Dataset records below:
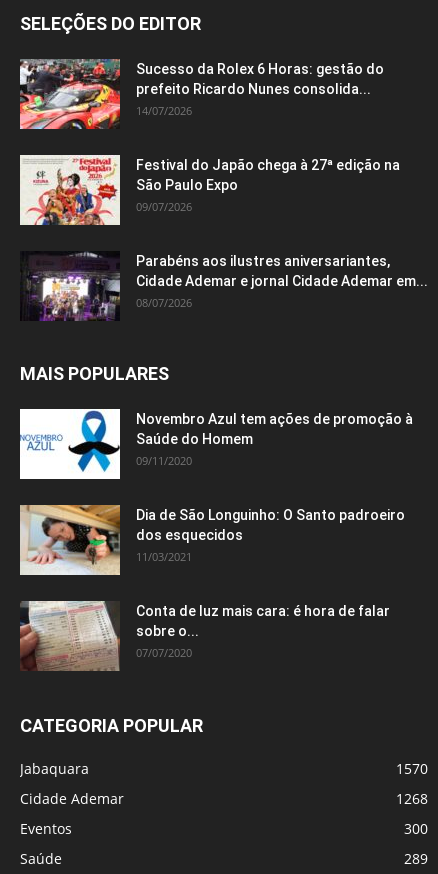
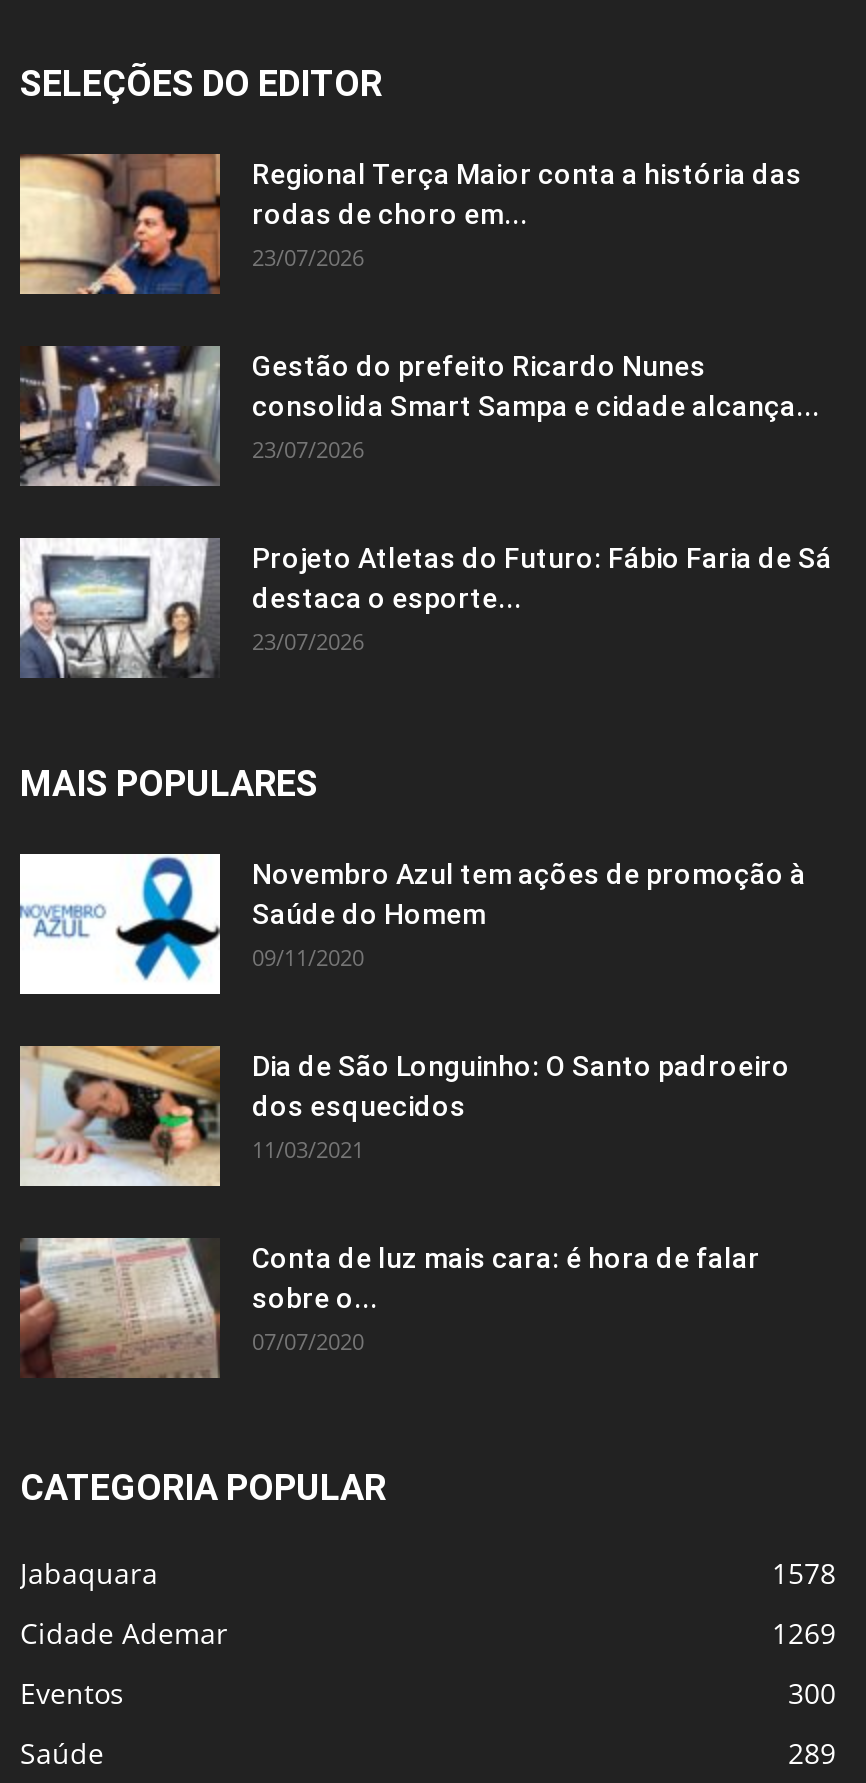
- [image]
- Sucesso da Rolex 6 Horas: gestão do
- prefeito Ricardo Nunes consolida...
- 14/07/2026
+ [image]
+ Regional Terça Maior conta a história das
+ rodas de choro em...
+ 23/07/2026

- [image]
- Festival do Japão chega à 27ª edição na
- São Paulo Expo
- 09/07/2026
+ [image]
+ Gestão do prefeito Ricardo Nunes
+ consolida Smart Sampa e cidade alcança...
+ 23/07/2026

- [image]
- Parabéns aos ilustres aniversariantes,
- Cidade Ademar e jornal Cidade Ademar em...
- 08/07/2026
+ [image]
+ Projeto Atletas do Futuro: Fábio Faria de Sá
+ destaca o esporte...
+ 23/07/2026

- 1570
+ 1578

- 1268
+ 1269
End of Dataset records.
• [Work required]: Scan the material above for the string "Nunes" and return the lines that hold it.

• [Exercise answer]:
- prefeito Ricardo Nunes consolida...
+ Gestão do prefeito Ricardo Nunes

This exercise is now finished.